[What the exercise asks] Set down every entry exactly as it stands, omitting any picture.

┌──

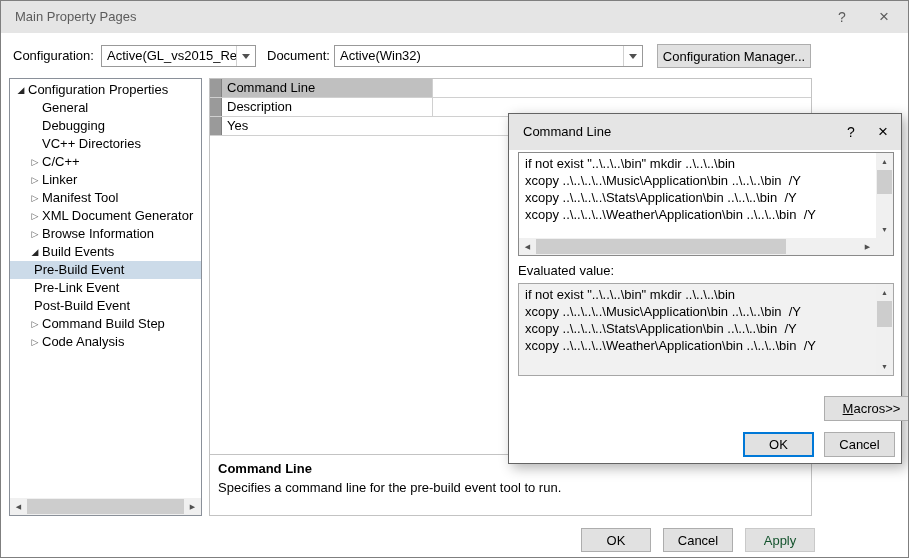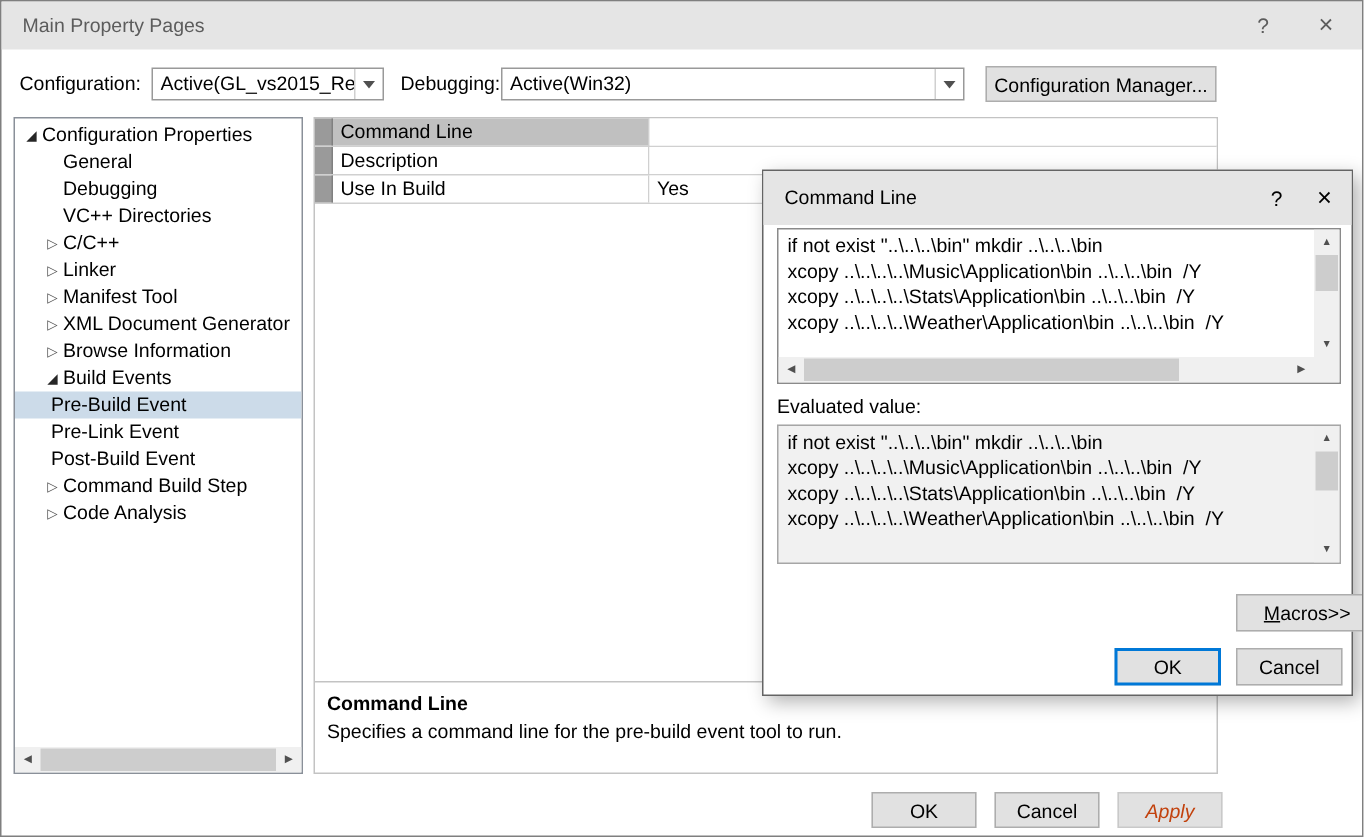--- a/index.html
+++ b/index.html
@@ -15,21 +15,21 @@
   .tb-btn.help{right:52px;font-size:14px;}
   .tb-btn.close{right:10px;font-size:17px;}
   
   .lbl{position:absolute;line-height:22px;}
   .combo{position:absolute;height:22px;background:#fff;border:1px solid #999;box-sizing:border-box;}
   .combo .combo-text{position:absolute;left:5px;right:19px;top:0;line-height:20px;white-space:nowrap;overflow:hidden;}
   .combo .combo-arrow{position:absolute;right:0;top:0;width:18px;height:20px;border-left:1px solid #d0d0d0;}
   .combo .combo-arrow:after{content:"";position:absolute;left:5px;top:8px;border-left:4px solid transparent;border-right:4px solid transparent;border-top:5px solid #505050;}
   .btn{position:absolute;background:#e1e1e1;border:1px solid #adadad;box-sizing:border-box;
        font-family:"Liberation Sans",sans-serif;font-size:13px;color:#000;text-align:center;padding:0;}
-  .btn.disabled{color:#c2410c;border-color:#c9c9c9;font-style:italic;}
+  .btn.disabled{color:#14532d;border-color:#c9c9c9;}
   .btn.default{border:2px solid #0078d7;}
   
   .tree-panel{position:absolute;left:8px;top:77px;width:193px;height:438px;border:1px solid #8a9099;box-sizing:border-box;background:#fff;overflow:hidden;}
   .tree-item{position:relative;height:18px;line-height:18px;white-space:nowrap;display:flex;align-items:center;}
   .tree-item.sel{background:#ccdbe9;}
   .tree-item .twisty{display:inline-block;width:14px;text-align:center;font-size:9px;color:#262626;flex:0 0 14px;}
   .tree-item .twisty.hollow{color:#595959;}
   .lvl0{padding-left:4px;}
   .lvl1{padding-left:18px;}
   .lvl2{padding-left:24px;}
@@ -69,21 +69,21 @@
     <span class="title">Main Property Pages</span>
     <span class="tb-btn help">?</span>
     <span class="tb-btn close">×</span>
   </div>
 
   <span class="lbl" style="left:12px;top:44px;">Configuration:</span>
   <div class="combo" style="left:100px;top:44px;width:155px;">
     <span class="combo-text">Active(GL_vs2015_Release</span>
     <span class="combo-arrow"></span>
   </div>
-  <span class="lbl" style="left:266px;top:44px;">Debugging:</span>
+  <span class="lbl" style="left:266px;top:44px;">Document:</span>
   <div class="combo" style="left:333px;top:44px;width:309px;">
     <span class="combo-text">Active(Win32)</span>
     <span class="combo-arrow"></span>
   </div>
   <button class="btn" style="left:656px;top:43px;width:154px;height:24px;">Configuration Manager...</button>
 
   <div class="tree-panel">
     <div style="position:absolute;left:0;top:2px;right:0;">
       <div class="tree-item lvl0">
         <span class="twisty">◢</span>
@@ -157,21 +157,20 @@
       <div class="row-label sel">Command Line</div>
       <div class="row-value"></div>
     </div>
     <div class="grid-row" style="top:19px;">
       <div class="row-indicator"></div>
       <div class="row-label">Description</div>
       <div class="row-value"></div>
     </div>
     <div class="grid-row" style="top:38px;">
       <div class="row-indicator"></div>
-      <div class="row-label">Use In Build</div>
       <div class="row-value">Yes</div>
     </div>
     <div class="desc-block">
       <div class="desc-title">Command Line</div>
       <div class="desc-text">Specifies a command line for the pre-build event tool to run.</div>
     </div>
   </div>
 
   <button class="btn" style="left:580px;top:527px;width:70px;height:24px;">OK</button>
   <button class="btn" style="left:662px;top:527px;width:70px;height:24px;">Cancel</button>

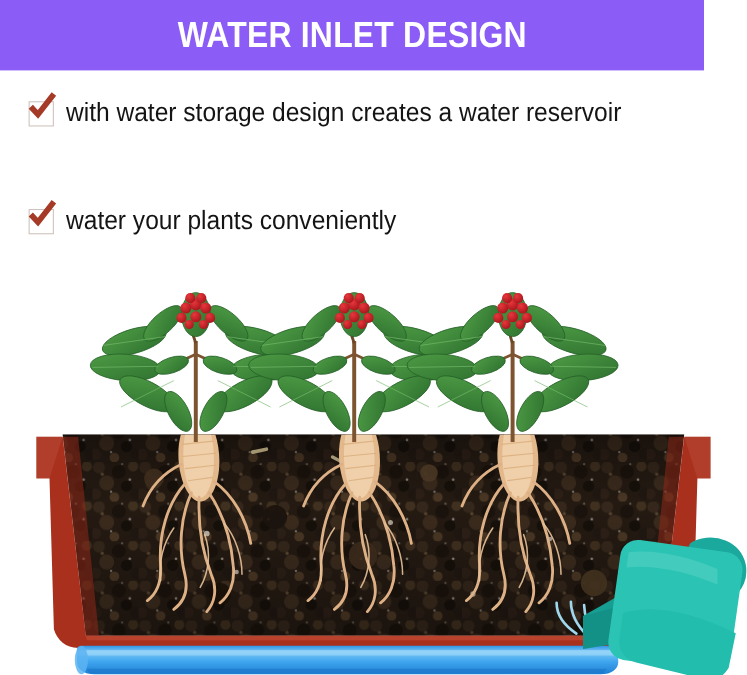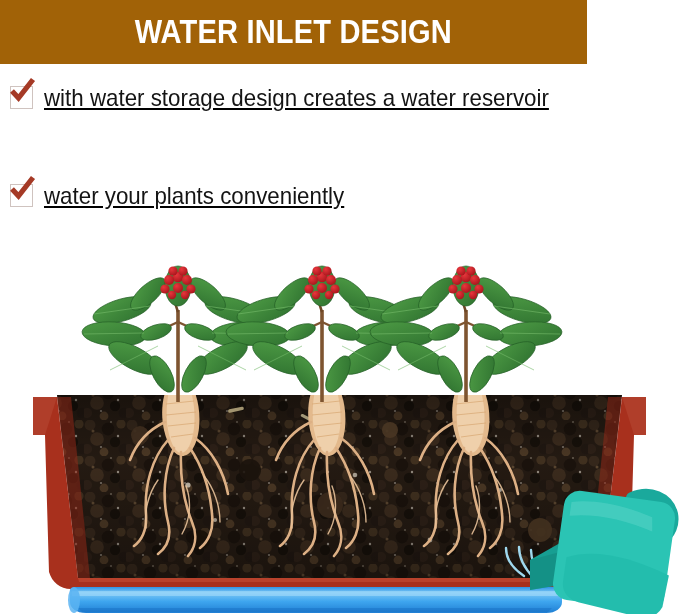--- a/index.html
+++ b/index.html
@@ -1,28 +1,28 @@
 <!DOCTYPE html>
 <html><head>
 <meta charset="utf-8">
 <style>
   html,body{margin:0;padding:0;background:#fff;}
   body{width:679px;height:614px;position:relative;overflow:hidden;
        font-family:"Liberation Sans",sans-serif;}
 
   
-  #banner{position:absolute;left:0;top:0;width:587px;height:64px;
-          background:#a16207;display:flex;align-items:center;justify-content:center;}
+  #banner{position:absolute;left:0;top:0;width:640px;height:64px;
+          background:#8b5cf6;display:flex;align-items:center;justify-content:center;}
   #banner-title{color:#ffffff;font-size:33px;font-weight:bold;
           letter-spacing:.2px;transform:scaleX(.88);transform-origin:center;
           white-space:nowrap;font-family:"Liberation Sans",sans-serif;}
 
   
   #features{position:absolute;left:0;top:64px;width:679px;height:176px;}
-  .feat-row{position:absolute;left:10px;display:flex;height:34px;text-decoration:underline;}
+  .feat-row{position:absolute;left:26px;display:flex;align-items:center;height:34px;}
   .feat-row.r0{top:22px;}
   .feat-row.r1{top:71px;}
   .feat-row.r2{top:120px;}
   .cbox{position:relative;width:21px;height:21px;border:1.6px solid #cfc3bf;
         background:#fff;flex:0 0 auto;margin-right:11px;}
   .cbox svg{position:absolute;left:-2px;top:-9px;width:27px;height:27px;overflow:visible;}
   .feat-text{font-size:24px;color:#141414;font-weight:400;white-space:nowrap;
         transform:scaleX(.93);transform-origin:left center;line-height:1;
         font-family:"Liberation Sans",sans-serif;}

└──

[Result]
--- a/index.html
+++ b/index.html
@@ -15,21 +15,21 @@
   .tb-btn.help{right:52px;font-size:14px;}
   .tb-btn.close{right:10px;font-size:17px;}
   
   .lbl{position:absolute;line-height:22px;}
   .combo{position:absolute;height:22px;background:#fff;border:1px solid #999;box-sizing:border-box;}
   .combo .combo-text{position:absolute;left:5px;right:19px;top:0;line-height:20px;white-space:nowrap;overflow:hidden;}
   .combo .combo-arrow{position:absolute;right:0;top:0;width:18px;height:20px;border-left:1px solid #d0d0d0;}
   .combo .combo-arrow:after{content:"";position:absolute;left:5px;top:8px;border-left:4px solid transparent;border-right:4px solid transparent;border-top:5px solid #505050;}
   .btn{position:absolute;background:#e1e1e1;border:1px solid #adadad;box-sizing:border-box;
        font-family:"Liberation Sans",sans-serif;font-size:13px;color:#000;text-align:center;padding:0;}
-  .btn.disabled{color:#c2410c;border-color:#c9c9c9;font-style:italic;}
+  .btn.disabled{color:#14532d;border-color:#c9c9c9;}
   .btn.default{border:2px solid #0078d7;}
   
   .tree-panel{position:absolute;left:8px;top:77px;width:193px;height:438px;border:1px solid #8a9099;box-sizing:border-box;background:#fff;overflow:hidden;}
   .tree-item{position:relative;height:18px;line-height:18px;white-space:nowrap;display:flex;align-items:center;}
   .tree-item.sel{background:#ccdbe9;}
   .tree-item .twisty{display:inline-block;width:14px;text-align:center;font-size:9px;color:#262626;flex:0 0 14px;}
   .tree-item .twisty.hollow{color:#595959;}
   .lvl0{padding-left:4px;}
   .lvl1{padding-left:18px;}
   .lvl2{padding-left:24px;}
@@ -69,21 +69,21 @@
     <span class="title">Main Property Pages</span>
     <span class="tb-btn help">?</span>
     <span class="tb-btn close">×</span>
   </div>
 
   <span class="lbl" style="left:12px;top:44px;">Configuration:</span>
   <div class="combo" style="left:100px;top:44px;width:155px;">
     <span class="combo-text">Active(GL_vs2015_Release</span>
     <span class="combo-arrow"></span>
   </div>
-  <span class="lbl" style="left:266px;top:44px;">Debugging:</span>
+  <span class="lbl" style="left:266px;top:44px;">Document:</span>
   <div class="combo" style="left:333px;top:44px;width:309px;">
     <span class="combo-text">Active(Win32)</span>
     <span class="combo-arrow"></span>
   </div>
   <button class="btn" style="left:656px;top:43px;width:154px;height:24px;">Configuration Manager...</button>
 
   <div class="tree-panel">
     <div style="position:absolute;left:0;top:2px;right:0;">
       <div class="tree-item lvl0">
         <span class="twisty">◢</span>
@@ -157,21 +157,20 @@
       <div class="row-label sel">Command Line</div>
       <div class="row-value"></div>
     </div>
     <div class="grid-row" style="top:19px;">
       <div class="row-indicator"></div>
       <div class="row-label">Description</div>
       <div class="row-value"></div>
     </div>
     <div class="grid-row" style="top:38px;">
       <div class="row-indicator"></div>
-      <div class="row-label">Use In Build</div>
       <div class="row-value">Yes</div>
     </div>
     <div class="desc-block">
       <div class="desc-title">Command Line</div>
       <div class="desc-text">Specifies a command line for the pre-build event tool to run.</div>
     </div>
   </div>
 
   <button class="btn" style="left:580px;top:527px;width:70px;height:24px;">OK</button>
   <button class="btn" style="left:662px;top:527px;width:70px;height:24px;">Cancel</button>

--- a/index.html
+++ b/index.html
@@ -1,28 +1,28 @@
 <!DOCTYPE html>
 <html><head>
 <meta charset="utf-8">
 <style>
   html,body{margin:0;padding:0;background:#fff;}
   body{width:679px;height:614px;position:relative;overflow:hidden;
        font-family:"Liberation Sans",sans-serif;}
 
   
-  #banner{position:absolute;left:0;top:0;width:587px;height:64px;
-          background:#a16207;display:flex;align-items:center;justify-content:center;}
+  #banner{position:absolute;left:0;top:0;width:640px;height:64px;
+          background:#8b5cf6;display:flex;align-items:center;justify-content:center;}
   #banner-title{color:#ffffff;font-size:33px;font-weight:bold;
           letter-spacing:.2px;transform:scaleX(.88);transform-origin:center;
           white-space:nowrap;font-family:"Liberation Sans",sans-serif;}
 
   
   #features{position:absolute;left:0;top:64px;width:679px;height:176px;}
-  .feat-row{position:absolute;left:10px;display:flex;height:34px;text-decoration:underline;}
+  .feat-row{position:absolute;left:26px;display:flex;align-items:center;height:34px;}
   .feat-row.r0{top:22px;}
   .feat-row.r1{top:71px;}
   .feat-row.r2{top:120px;}
   .cbox{position:relative;width:21px;height:21px;border:1.6px solid #cfc3bf;
         background:#fff;flex:0 0 auto;margin-right:11px;}
   .cbox svg{position:absolute;left:-2px;top:-9px;width:27px;height:27px;overflow:visible;}
   .feat-text{font-size:24px;color:#141414;font-weight:400;white-space:nowrap;
         transform:scaleX(.93);transform-origin:left center;line-height:1;
         font-family:"Liberation Sans",sans-serif;}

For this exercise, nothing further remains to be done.